Foi o que aconteceu com a publicitária Jacqueline Sacon, que
há três anos iniciou o processo de substituição do carro próprio por outras
alternativas de mobilidade. "Quando mudei de endereço, refiz meu orçamento
e percebi que estava muito caro usar diariamente meu carro. Acabei optando por
deixá-lo durante a semana na garagem", comenta a publicitária, lembrando
que na época só com o consumo semanal de combustível gastava R$ 60, além dos R$
180 de estacionamento no trabalho, mesmo com subsídio da empresa. "Meus
gastos caíram pela metade, até o seguro do veículo ficou mais barato porque
deixei de usá-lo a trabalho", conta a publicitária.

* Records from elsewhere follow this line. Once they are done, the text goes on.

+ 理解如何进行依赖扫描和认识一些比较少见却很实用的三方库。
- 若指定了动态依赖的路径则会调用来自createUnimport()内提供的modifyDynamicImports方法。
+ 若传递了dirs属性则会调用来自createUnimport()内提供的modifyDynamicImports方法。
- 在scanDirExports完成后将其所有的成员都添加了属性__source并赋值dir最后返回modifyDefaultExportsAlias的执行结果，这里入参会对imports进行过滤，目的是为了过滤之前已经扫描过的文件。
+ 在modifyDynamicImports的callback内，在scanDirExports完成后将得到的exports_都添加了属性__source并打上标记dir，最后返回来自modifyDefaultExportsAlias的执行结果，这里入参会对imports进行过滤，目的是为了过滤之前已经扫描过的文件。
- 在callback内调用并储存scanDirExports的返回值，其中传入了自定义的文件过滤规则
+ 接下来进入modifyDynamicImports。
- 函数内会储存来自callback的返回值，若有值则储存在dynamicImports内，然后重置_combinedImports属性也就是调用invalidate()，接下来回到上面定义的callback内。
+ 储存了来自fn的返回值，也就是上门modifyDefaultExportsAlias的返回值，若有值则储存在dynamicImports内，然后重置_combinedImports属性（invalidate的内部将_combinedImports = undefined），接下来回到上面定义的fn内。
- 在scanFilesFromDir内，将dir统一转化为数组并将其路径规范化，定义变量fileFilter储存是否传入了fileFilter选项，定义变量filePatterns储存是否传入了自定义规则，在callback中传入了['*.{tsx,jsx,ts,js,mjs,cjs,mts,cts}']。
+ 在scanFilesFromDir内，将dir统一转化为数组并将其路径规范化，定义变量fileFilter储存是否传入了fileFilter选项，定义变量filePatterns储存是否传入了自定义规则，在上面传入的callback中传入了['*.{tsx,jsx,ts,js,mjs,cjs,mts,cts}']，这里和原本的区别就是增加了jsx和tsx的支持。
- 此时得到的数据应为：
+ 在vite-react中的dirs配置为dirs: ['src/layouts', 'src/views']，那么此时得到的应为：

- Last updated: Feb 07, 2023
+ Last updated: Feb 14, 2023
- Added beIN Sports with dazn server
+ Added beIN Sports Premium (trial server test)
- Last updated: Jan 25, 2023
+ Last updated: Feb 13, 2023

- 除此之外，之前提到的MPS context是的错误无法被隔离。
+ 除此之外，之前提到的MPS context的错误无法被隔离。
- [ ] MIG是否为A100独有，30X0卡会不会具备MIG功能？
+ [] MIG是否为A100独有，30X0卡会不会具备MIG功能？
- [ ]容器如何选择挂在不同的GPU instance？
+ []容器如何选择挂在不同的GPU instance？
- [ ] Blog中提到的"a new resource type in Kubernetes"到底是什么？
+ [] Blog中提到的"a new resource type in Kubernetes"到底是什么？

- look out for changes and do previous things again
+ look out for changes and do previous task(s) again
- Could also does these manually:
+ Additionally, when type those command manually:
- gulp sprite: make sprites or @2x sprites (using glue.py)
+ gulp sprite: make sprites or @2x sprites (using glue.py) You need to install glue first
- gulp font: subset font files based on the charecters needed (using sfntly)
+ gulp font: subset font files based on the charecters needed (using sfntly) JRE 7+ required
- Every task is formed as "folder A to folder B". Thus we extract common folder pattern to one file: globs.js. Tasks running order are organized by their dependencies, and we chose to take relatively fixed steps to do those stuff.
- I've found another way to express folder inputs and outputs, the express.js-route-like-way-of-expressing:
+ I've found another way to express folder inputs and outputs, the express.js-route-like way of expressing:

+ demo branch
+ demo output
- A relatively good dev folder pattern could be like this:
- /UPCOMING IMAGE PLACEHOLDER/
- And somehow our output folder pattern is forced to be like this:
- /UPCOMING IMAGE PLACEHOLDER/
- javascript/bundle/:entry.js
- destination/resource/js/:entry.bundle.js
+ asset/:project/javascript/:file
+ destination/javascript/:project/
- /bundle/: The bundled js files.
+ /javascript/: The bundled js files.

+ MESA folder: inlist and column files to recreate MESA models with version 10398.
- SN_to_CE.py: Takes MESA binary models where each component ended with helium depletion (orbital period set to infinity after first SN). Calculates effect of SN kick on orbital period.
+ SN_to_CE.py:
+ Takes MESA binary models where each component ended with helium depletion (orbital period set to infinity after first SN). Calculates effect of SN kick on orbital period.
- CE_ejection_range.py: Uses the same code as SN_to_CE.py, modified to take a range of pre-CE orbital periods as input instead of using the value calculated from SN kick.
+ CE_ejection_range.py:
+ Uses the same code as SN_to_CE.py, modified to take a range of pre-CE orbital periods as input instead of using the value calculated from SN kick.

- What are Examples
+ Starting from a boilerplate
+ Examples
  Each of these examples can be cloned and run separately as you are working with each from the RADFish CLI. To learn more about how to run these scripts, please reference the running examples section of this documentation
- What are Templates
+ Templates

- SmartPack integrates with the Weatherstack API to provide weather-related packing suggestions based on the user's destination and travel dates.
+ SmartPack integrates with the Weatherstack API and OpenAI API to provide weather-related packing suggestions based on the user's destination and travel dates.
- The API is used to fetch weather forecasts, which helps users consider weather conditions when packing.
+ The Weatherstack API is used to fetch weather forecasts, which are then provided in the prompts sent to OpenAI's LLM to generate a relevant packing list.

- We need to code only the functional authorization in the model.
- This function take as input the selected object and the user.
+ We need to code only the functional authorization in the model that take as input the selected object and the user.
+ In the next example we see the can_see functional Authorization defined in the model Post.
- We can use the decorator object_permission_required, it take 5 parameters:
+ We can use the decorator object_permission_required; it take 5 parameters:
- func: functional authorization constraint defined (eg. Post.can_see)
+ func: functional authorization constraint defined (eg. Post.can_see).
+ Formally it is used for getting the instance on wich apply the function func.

Hoje, na rotina de transporte de Jacqueline estão incluídos
ônibus, metrô e táxi - principalmente quando sai tarde da agência em que
trabalha. "Como a distância entre a residência e o trabalho, do Jardim
Paulistano ao Butantã, é pequena, mesmo o táxi que uso para voltar é barato, em
torno de R$ 12."
A publicitária conta que no começo via dificuldade em tudo, na chuva, no frio, no tempo de espera, mas percebeu que com o tempo as dificuldades eram apenas por falta de hábito. Hoje, durante a semana, mesmo as compras de mercado são feitas com táxi: "já vou em um mercado que tem um ponto bem na frente". "A adaptação é palavra-chave, no começo tudo parece mais difícil do que é, há uma certa preguiça em iniciar o processo. O próximo passo é não ter carro", conta.
Contexto
Presente no Brasil desde maio de 2014, o aplicativo de
transporte de passageiros Uber está disponível em Belo Horizonte, Brasília,
Porto Alegre, Rio, Recife, São Paulo e Campinas, no interior paulista. A
empresa contabiliza 1 milhão de usuários cadastrados no país e 10 mil
motoristas. No mundo, o serviço funciona em 340 municípios.
Fundado em 2010, o Uber vem acumulando polêmicas ao se
chocar com serviços de táxi ao redor do mundo. No Brasil, taxistas e motoristas
cadastrados no aplicativo têm protagonizado confrontos. Em episódio recente, no
hotel Unique, na capital paulista, em 29 de janeiro, 200 taxistas intimidaram
frequentadores de um evento que ocorria no local. Carros pretos, cor
característica dos veículos habilitados pelo Uber, eram cercados e os
ocupantes, hostilizados.
Pelo modelo de negócios do Uber, qualquer pessoa que atenda
a algumas regras determinadas pela companhia pode ganhar dinheiro com o
transporte de passageiros. O problema é que o transporte compartilhado não está
previsto, ou é proibido, pela legislação da maioria das cidades. Para mudar
esse cenário, o Uber tem atuado junto aos reguladores e também feito campanhas
nas redes sociais para ajudar na pressão por mudanças.
Em São Paulo, no fim do ano, o prefeito Fernando Haddad
colocou em consulta pública um decreto que libera o funcionamento de
aplicativos como o Uber. Pelas regras atuais, o serviço não poderia funcionar,
porque não usa taxistas registrados. A prefeitura de São Paulo chegou a criar
uma nova categoria de táxis, o "táxi preto", que vai operar nos
moldes do Uber: carros pretos, com ar condicionado e até cinco anos de uso.
Para isso, entregou 5 mil novos alvarás a motoristas que se cadastraram para
operar o serviço.
O Uber contesta a avaliação de que seu serviço é ilegal. O
aplicativo já conseguiu uma liminar que libera o seu funcionamento em São
Paulo. O Conselho Administrativo de Defesa Econômica (Cade) já soltou um
parecer indicando que o Uber não representa uma ameaça à concorrência.